Task >> Count the lines holding the string "rect" in the records, and give only the count.

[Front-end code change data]
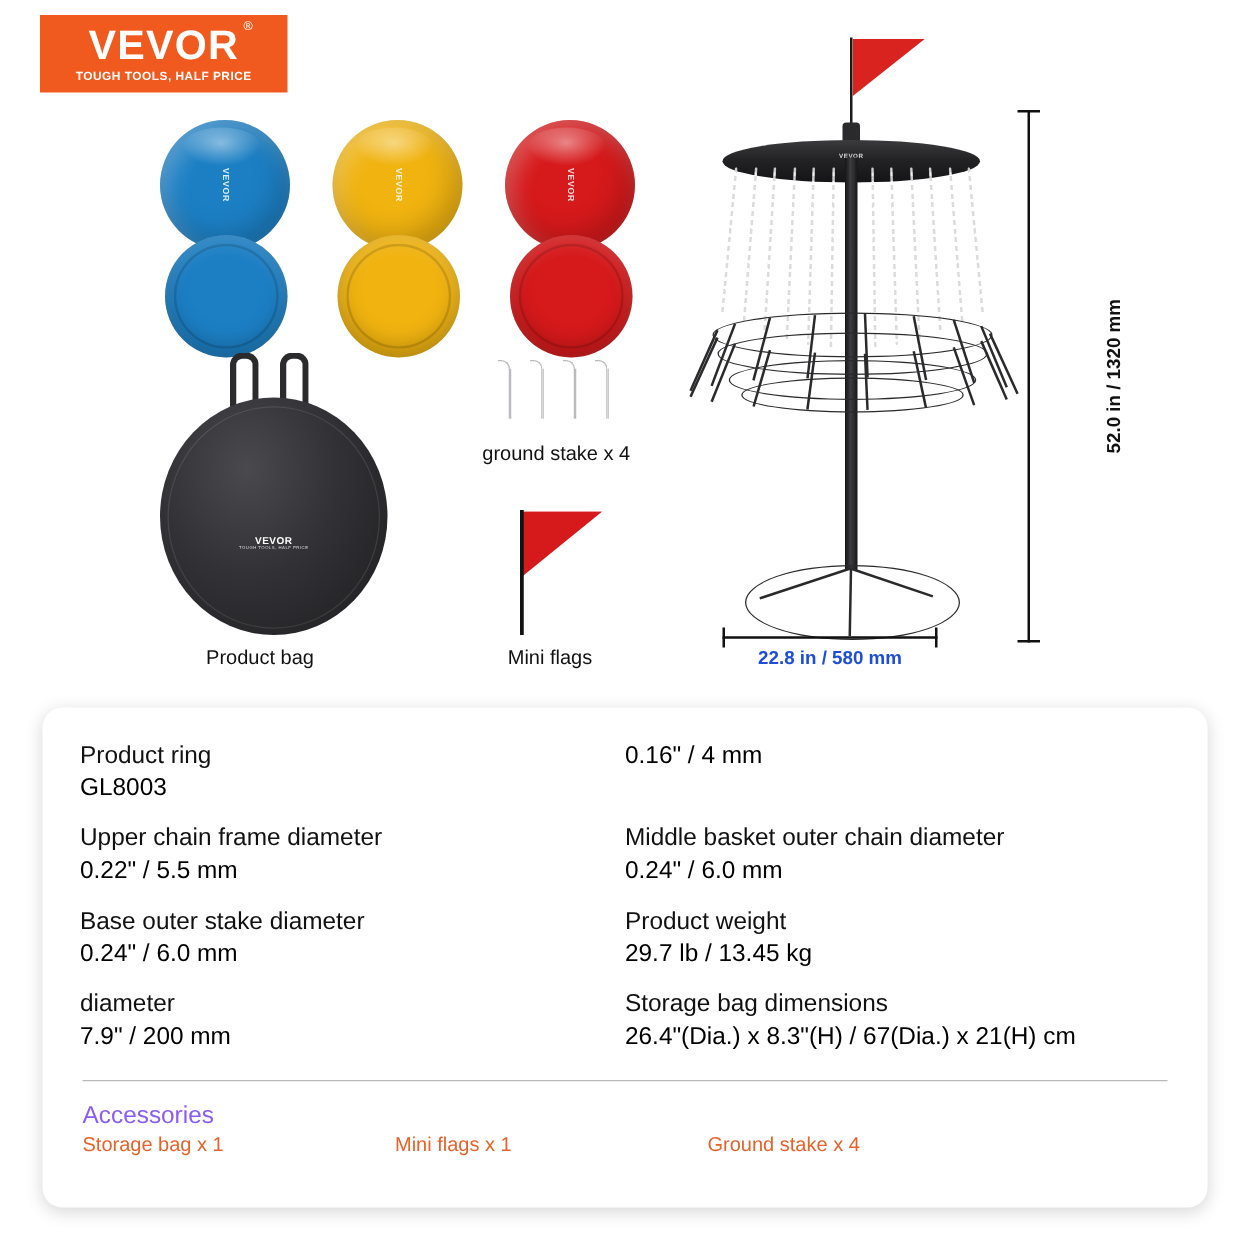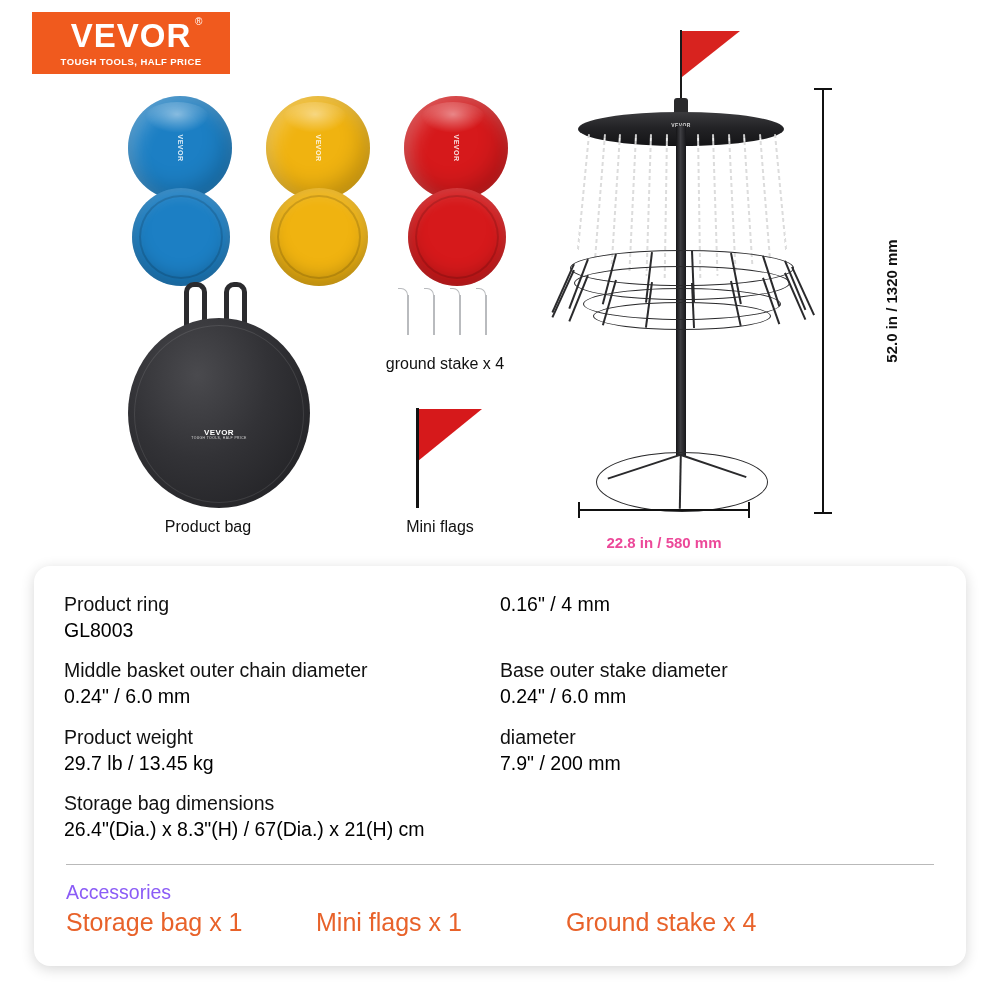--- a/index.html
+++ b/index.html
@@ -168,8 +168,8 @@
   #dimH .bar{position:absolute;left:0;top:11px;width:172px;height:1.8px;background:#111;}
   #dimH .cap{position:absolute;top:4px;width:1.8px;height:16px;background:#111;}
   #dimH .lbl{
-    position:absolute;left:0;top:36px;width:172px;text-align:center;
-    font-size:15px;font-weight:bold;color:#ec4899;
+    position:absolute;left:0;top:20px;width:172px;text-align:center;
+    font-size:15px;font-weight:bold;color:#1d4ed8;
   }
 
   #dimV{position:absolute;left:806px;top:88px;width:60px;height:426px;}

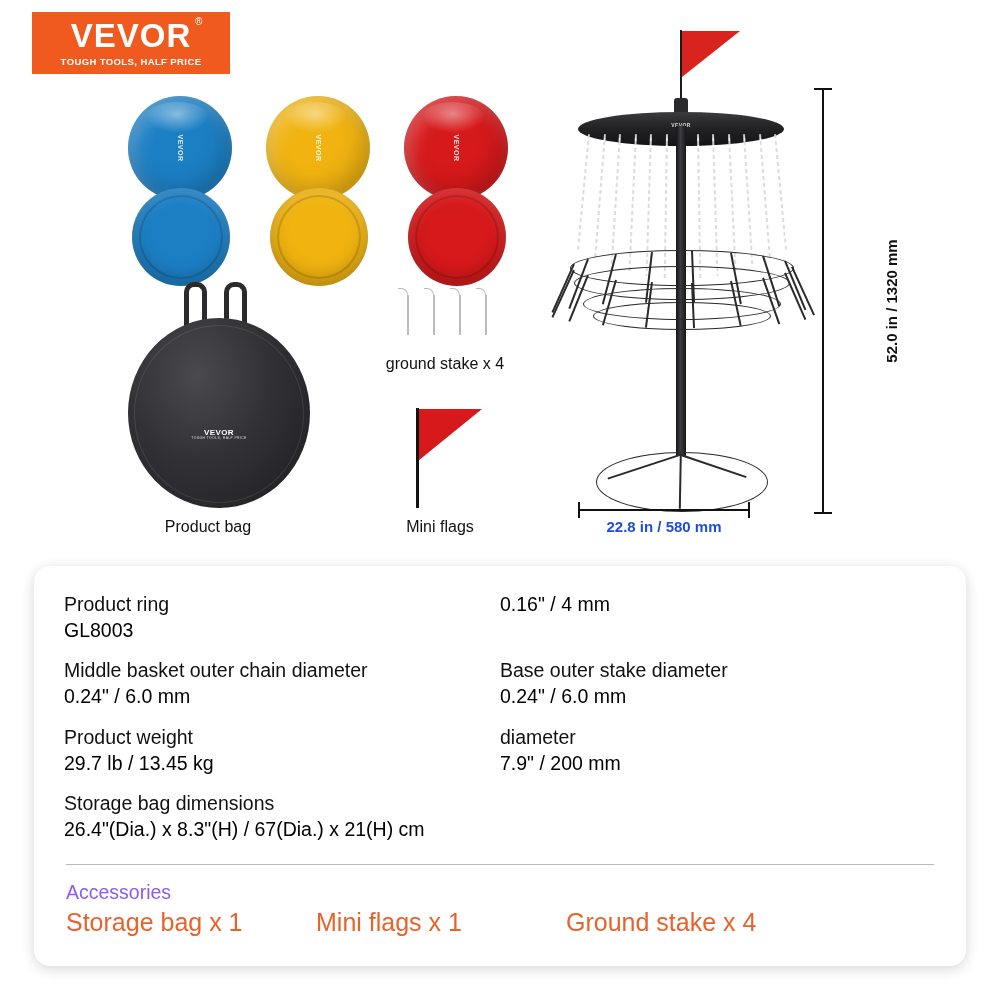--- a/index.html
+++ b/index.html
@@ -344,6 +344,10 @@
       <div class="speccell">
         <div class="specvalue">0.16" / 4 mm</div>
       </div>
+      <div class="speccell pad">
+        <div class="speclabel">Upper chain frame diameter</div>
+        <div class="specvalue">0.22" / 5.5 mm</div>
+      </div>
       <div class="speccell">
         <div class="speclabel">Middle basket outer chain diameter</div>
         <div class="specvalue">0.24" / 6.0 mm</div>

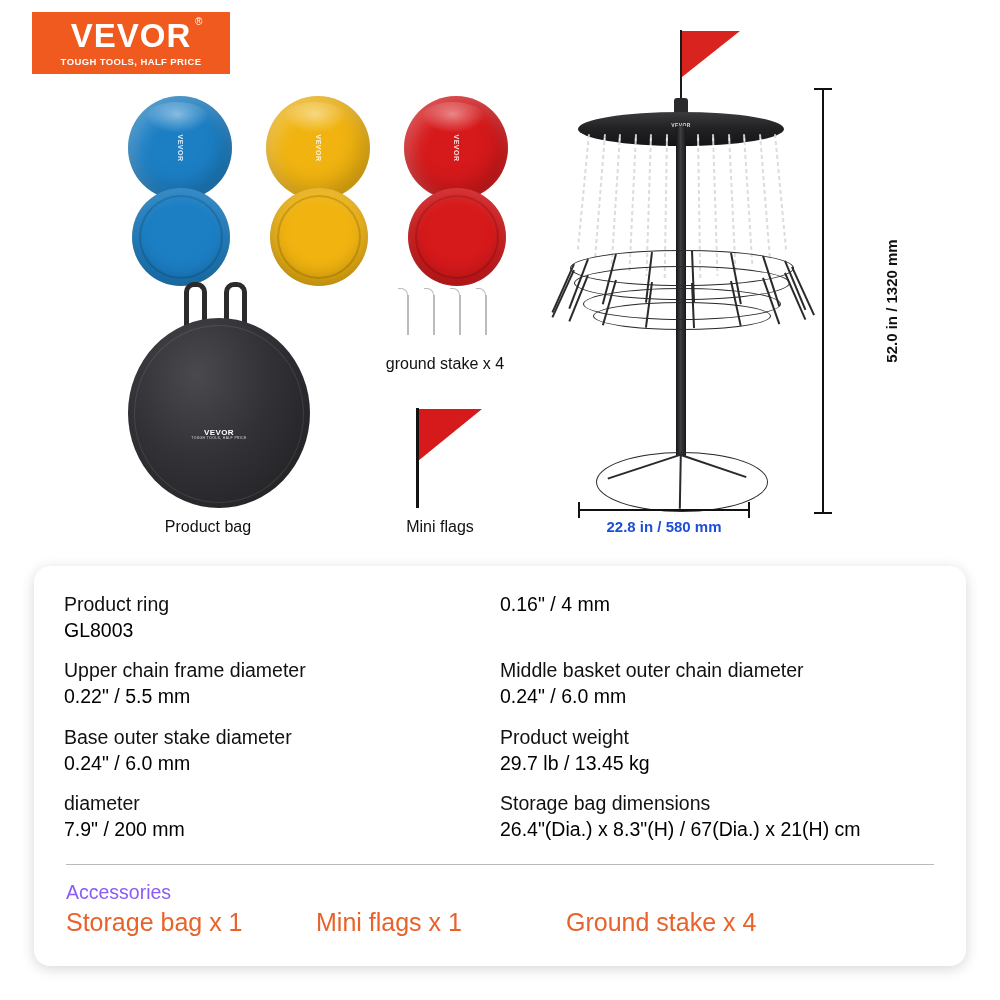--- a/index.html
+++ b/index.html
@@ -204,7 +204,7 @@
   #acc{padding:14px 2px 0 2px;}
   #acc .lbl{font-size:19.5px;color:#8b5cf6;line-height:1.4;}
   #acc .row{display:flex;margin-top:2px;}
-  #acc .row span{font-size:25px;color:#E8622A;}
+  #acc .row span{font-size:16px;color:#E8622A;}
   #acc .row span:nth-child(1){width:250px;}
   #acc .row span:nth-child(2){width:250px;}
 </style>

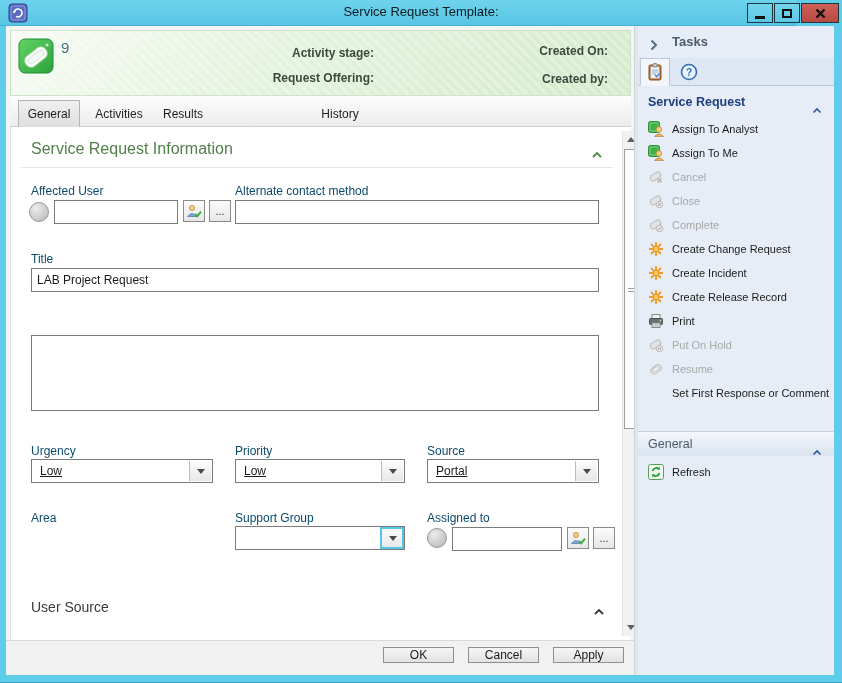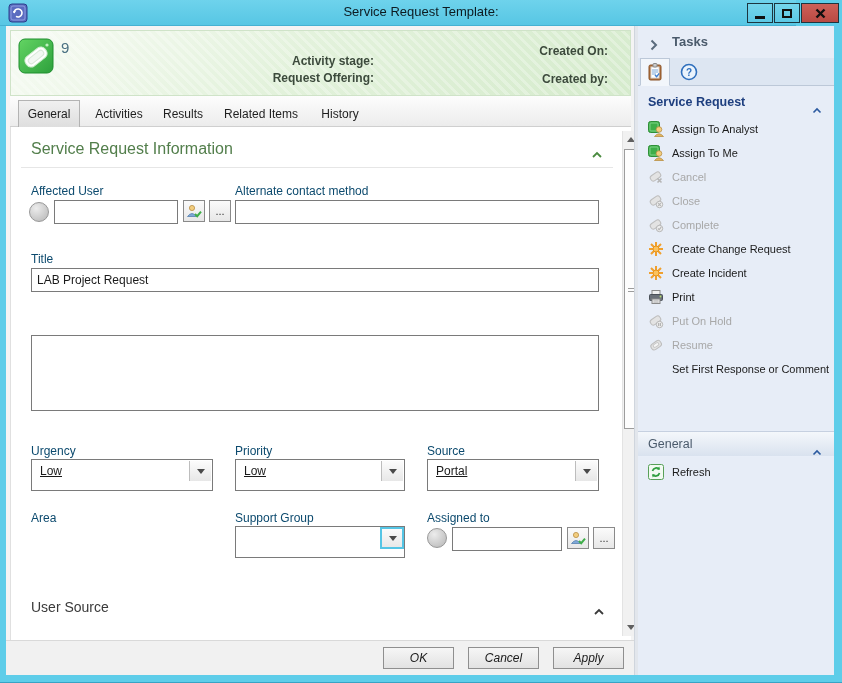--- a/index.html
+++ b/index.html
@@ -159,7 +159,7 @@
       </svg>
     </span>
     <span class="hdr-id">9</span>
-    <span class="hdr-lbl" style="left:180px; top:15px; width:183px;margin-top:8px;">Activity stage:</span>
+    <span class="hdr-lbl" style="left:180px; top:15px; width:183px;">Activity stage:</span>
     <span class="hdr-lbl" style="left:180px; top:40px; width:183px;">Request Offering:</span>
     <span class="hdr-lbl" style="left:414px; top:13px; width:183px;">Created On:</span>
     <span class="hdr-lbl" style="left:414px; top:41px; width:183px;">Created by:</span>

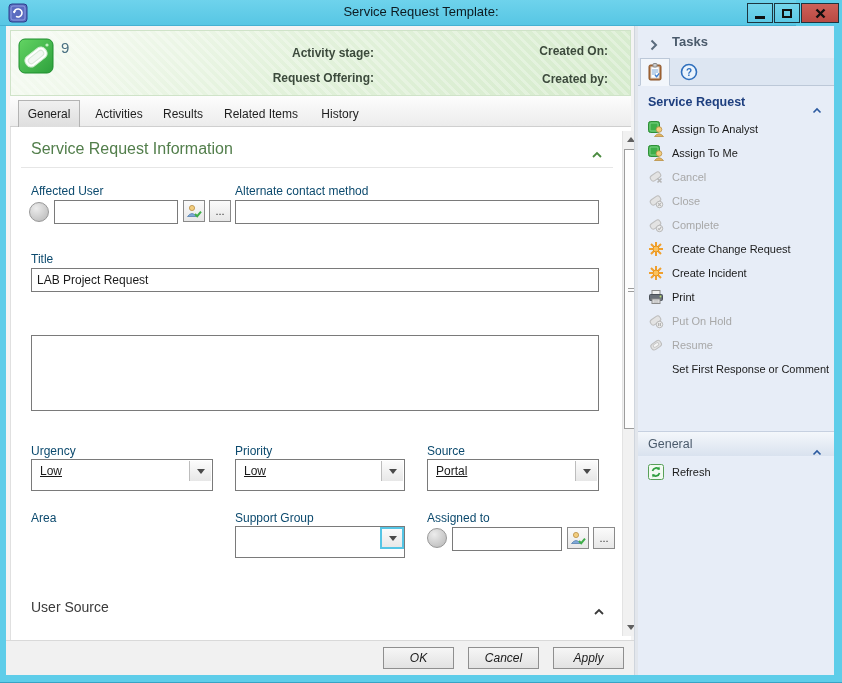--- a/index.html
+++ b/index.html
@@ -175,9 +175,6 @@
     <div class="tab" style="left:146px; width:54px;">
         <span>Results</span>
       </div>
-    <div class="tab" style="left:206px; width:90px;">
-        <span>Related Items</span>
-      </div>
     <div class="tab" style="left:302px; width:56px;">
         <span>History</span>
       </div>

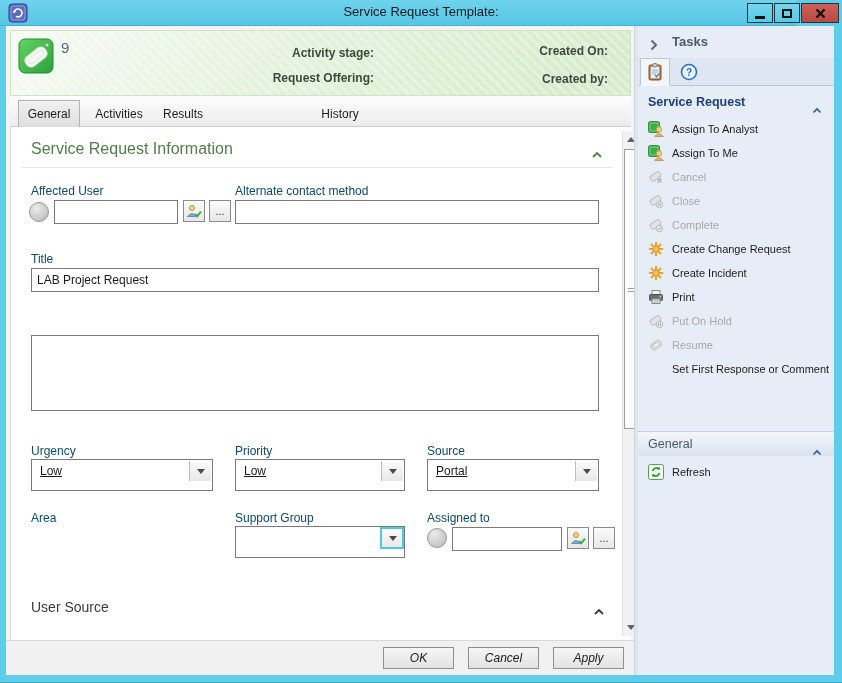--- a/index.html
+++ b/index.html
@@ -376,6 +376,13 @@
     </div>
     <div class="task">
       <svg class="ticon" viewBox="0 0 16 16">
+          <path d="M8 1v14M1 8h14M3 3l10 10M13 3L3 13" stroke="#f0a02e" stroke-width="2"></path>
+          <circle cx="8" cy="8" r="3" fill="#fbc25e" stroke="#e8941a"></circle>
+        </svg>
+      <span class="tl">Create Release Record</span>
+    </div>
+    <div class="task">
+      <svg class="ticon" viewBox="0 0 16 16">
           <rect x="4" y="1.5" width="8" height="4" fill="#f0f0f0" stroke="#8a8a8a"></rect>
           <rect x="1.5" y="5.5" width="13" height="6" rx="1" fill="#6a7078" stroke="#4a5058"></rect>
           <circle cx="12.5" cy="7.5" r="0.9" fill="#b8e06a"></circle>

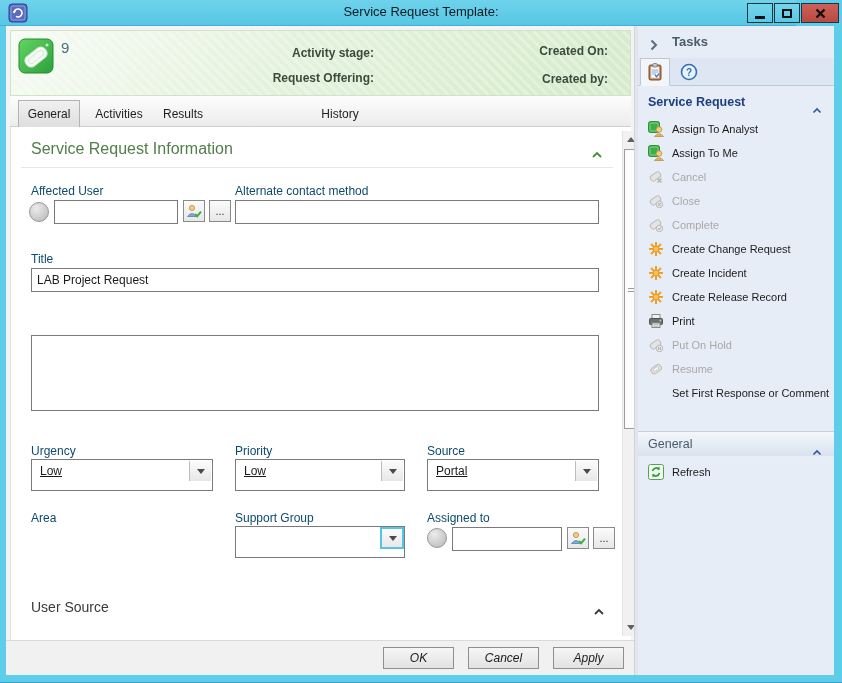--- a/index.html
+++ b/index.html
@@ -59,7 +59,7 @@
   .sqbtn { position:absolute; width:22px; height:22px; border:1px solid #8a8a8a;
     background:linear-gradient(#fbfbfb,#e7e7e7); display:flex; align-items:center; justify-content:center;
     font-size:11px; color:#333; }
-  .combo { position:absolute; height:32px; border:1px solid #7a7a7a; background:#fff; }
+  .combo { position:absolute; height:24px; border:1px solid #7a7a7a; background:#fff; }
   .combo .val { position:absolute; left:8px; top:4px; font-size:12px; color:#1a1a1a; text-decoration:underline; }
   .combo .arrow { position:absolute; right:1px; top:1px; width:22px; height:20px;
     background:linear-gradient(#fcfcfc,#e7e7e7); border-left:1px solid #bdbdbd;

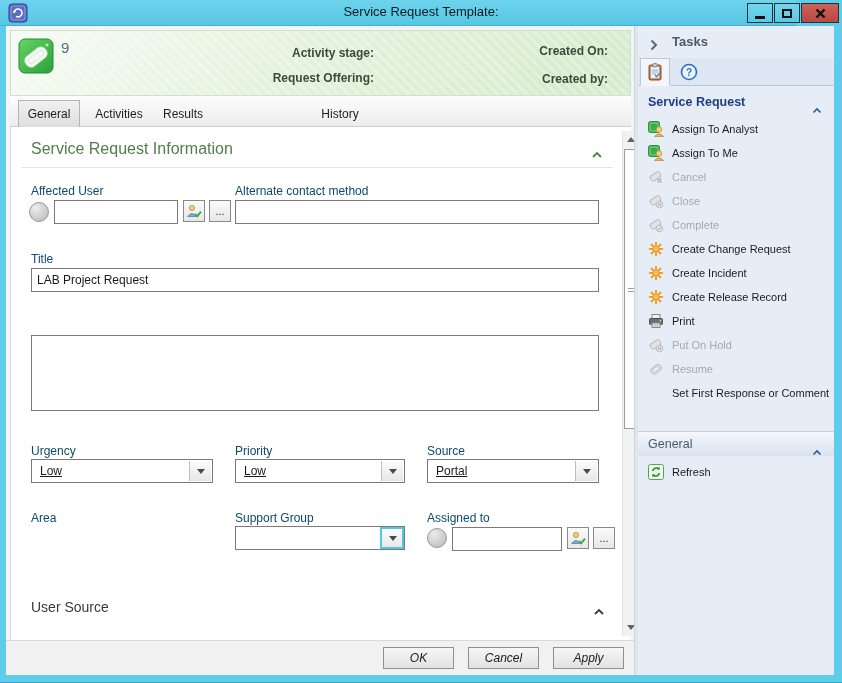--- a/index.html
+++ b/index.html
@@ -81,8 +81,8 @@
 
   
   .footer { position:absolute; left:0; top:614px; width:628px; height:35px; background:#f1f1f1; border-top:1px solid #d9d9d9; }
-  .btn { position:absolute; top:6px; width:71px; height:22px; border:1px solid #8f8f8f;
-    background:linear-gradient(#f6f6f6,#e2e2e2); font-family:"Liberation Sans",sans-serif; font-size:12px; color:#1a1a1a;font-style:italic; }
+  .btn { position:absolute; top:6px; width:71px; height:16px; border:1px solid #8f8f8f;
+    background:linear-gradient(#f6f6f6,#e2e2e2); font-family:"Liberation Sans",sans-serif; font-size:12px; color:#1a1a1a; }
 
   
   .divider { position:absolute; left:634px; top:26px; width:4px; height:649px; background:#e2e6ec; border-left:1px solid #cfd5dd; }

Answer to this problem >> 2